I still have to install the metal blade below the coupler.

Scott


----------



## Tom Daly (Jan 3, 2008)

Scott,
I trust something was plowing last night and early this morning.

Tom


----------



## Art (Jan 3, 2008)

Tom,
Maybe Scott is plowing but right now we have rain and I'm glad of that. I don't plan to ever have a plow on my RR....

Art


----------



## Art (Jan 3, 2008)

Tom,
Maybe Scott is plowing but right now we have rain and I'm glad of that.
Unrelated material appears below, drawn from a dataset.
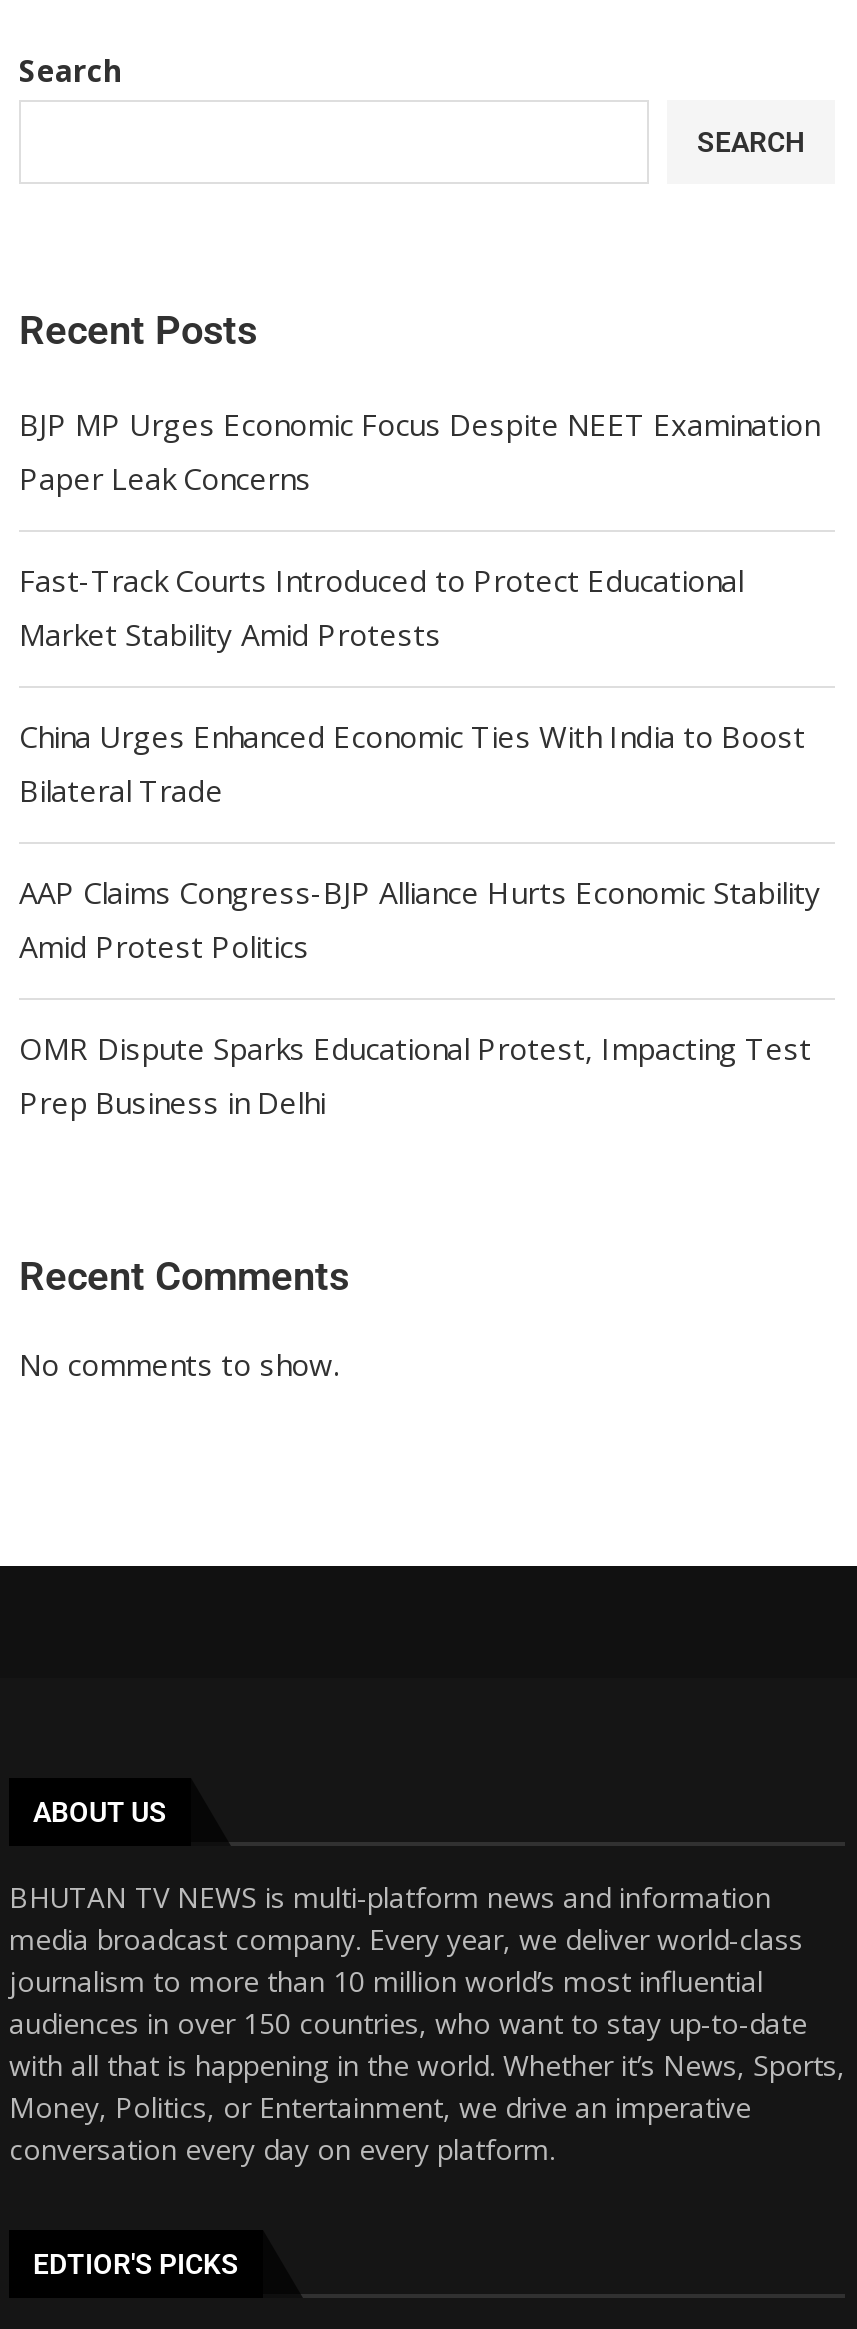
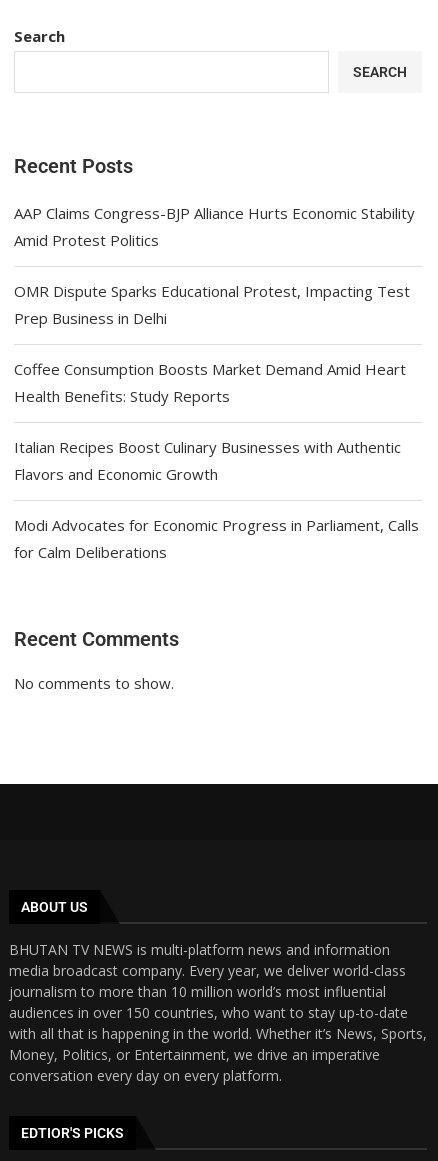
[19,404,819,810] BJP MP Urges Economic Focus Despite NEET Examination | Paper Leak Concerns | Fast-Track Courts Introduced to Protect Educational | Market Stability Amid Protests | China Urges Enhanced Economic Ties With India to Boost | Bilateral Trade -> none
moved [19,872,821,1122] -> [14,203,415,328]: AAP Claims Congress-BJP Alliance Hurts Economic Stability | Amid Protest Politics | OMR Dispute Sparks Educational Protest, Impacting Test | Prep Business in Delhi
none -> [14,359,419,562] Coffee Consumption Boosts Market Demand Amid Heart | Health Benefits: Study Reports | Italian Recipes Boost Culinary Businesses with Authentic | Flavors and Economic Growth | Modi Advocates for Economic Progress in Parliament, Calls | for Calm Deliberations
I don't plan to ever have a plow on my RR....

Art


----------



## Tom Daly (Jan 3, 2008)

Hi Art,

I do like the B&M plow.
It's got just the right amount of weathering and it looks nice.
He did a nice job.
I have entertained the thought, but each time I do I get the chills.

To me it would just something to gather dust as I would have no interest in going out plowing.
I used to get enough of that when I was on the plow team at work as we do Rt. 93 from Braintree to Boston.

But, to others it adds a certain level of operations to their railroad and I can and do appreciate that.
And I must admit that it looks nice in the right kind of snow

We got all rain from early this AM and it is still raining out now and the snow is all melted.

Tom


----------